[Data extracts — start]
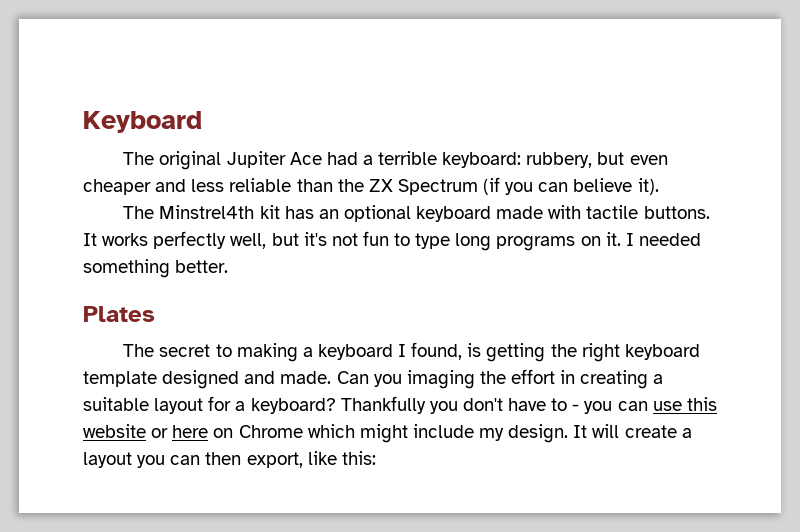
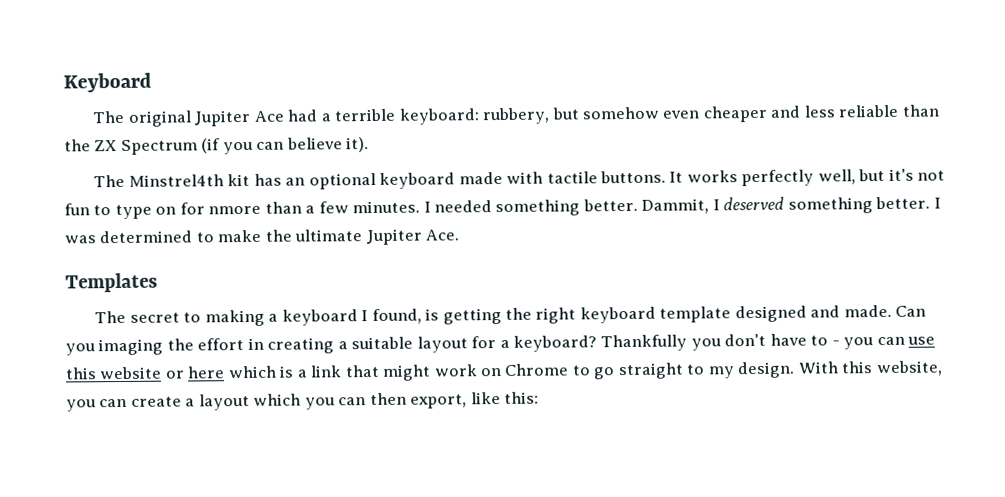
- The original Jupiter Ace had a terrible keyboard: rubbery, but even cheaper and less reliable than the ZX Spectrum (if you can believe it).
+ The original Jupiter Ace had a terrible keyboard: rubbery, but somehow even cheaper and less reliable than the ZX Spectrum (if you can believe it).
- It works perfectly well, but it's not fun to type long programs on it. I needed something better.
- Plates
+ It works perfectly well, but it's not fun to type on for nmore than a few minutes. I needed something better. Dammit, I deserved something better. I was determined to make the ultimate Jupiter Ace.
+ Templates
- Thankfully you don't have to - you can use this website or here on Chrome which might include my design. It will create a layout you can then export, like this:
+ Thankfully you don't have to - you can use this website or here which is a link that might work on Chrome to go straight to my design. With this website, you can create a layout which you can then export, like this:

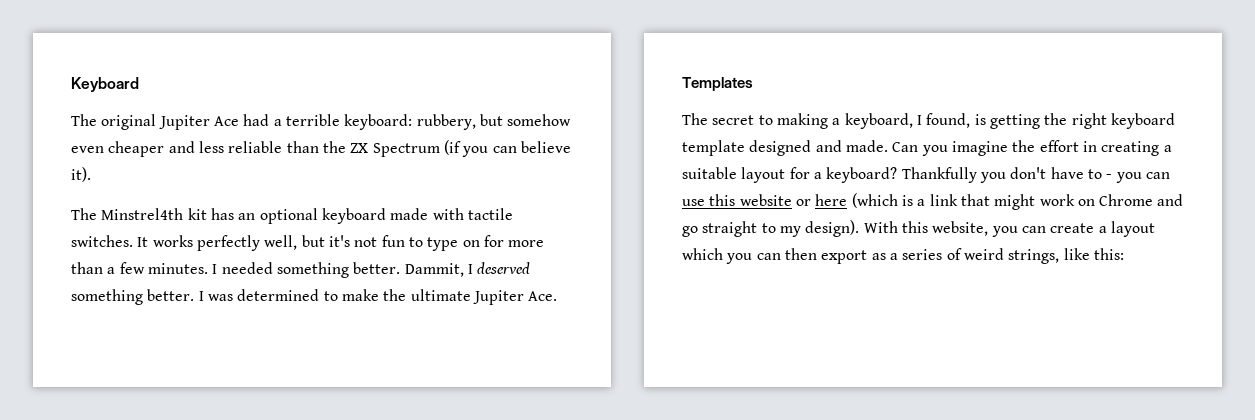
- The Minstrel4th kit has an optional keyboard made with tactile buttons.
+ The Minstrel4th kit has an optional keyboard made with tactile switches.
- It works perfectly well, but it's not fun to type on for nmore than a few minutes.
+ It works perfectly well, but it's not fun to type on for more than a few minutes.
- The secret to making a keyboard I found, is getting the right keyboard template designed and made.
+ The secret to making a keyboard, I found, is getting the right keyboard template designed and made.
- Can you imaging the effort in creating a suitable layout for a keyboard?
+ Can you imagine the effort in creating a suitable layout for a keyboard?
- Thankfully you don't have to - you can use this website or here which is a link that might work on Chrome to go straight to my design.
+ Thankfully you don't have to - you can use this website or here (which is a link that might work on Chrome and go straight to my design).
- With this website, you can create a layout which you can then export, like this:
+ With this website, you can create a layout which you can then export as a series of weird strings, like this:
[Data extracts — finish]
## Exercise goal
The response should repeat each record precisely and contain no pictures.

## Written response
- The original Jupiter Ace had a terrible keyboard: rubbery, but even cheaper and less reliable than the ZX Spectrum (if you can believe it).
+ The original Jupiter Ace had a terrible keyboard: rubbery, but somehow even cheaper and less reliable than the ZX Spectrum (if you can believe it).
- It works perfectly well, but it's not fun to type long programs on it. I needed something better.
- Plates
+ It works perfectly well, but it's not fun to type on for nmore than a few minutes. I needed something better. Dammit, I deserved something better. I was determined to make the ultimate Jupiter Ace.
+ Templates
- Thankfully you don't have to - you can use this website or here on Chrome which might include my design. It will create a layout you can then export, like this:
+ Thankfully you don't have to - you can use this website or here which is a link that might work on Chrome to go straight to my design. With this website, you can create a layout which you can then export, like this:

- The Minstrel4th kit has an optional keyboard made with tactile buttons.
+ The Minstrel4th kit has an optional keyboard made with tactile switches.
- It works perfectly well, but it's not fun to type on for nmore than a few minutes.
+ It works perfectly well, but it's not fun to type on for more than a few minutes.
- The secret to making a keyboard I found, is getting the right keyboard template designed and made.
+ The secret to making a keyboard, I found, is getting the right keyboard template designed and made.
- Can you imaging the effort in creating a suitable layout for a keyboard?
+ Can you imagine the effort in creating a suitable layout for a keyboard?
- Thankfully you don't have to - you can use this website or here which is a link that might work on Chrome to go straight to my design.
+ Thankfully you don't have to - you can use this website or here (which is a link that might work on Chrome and go straight to my design).
- With this website, you can create a layout which you can then export, like this:
+ With this website, you can create a layout which you can then export as a series of weird strings, like this:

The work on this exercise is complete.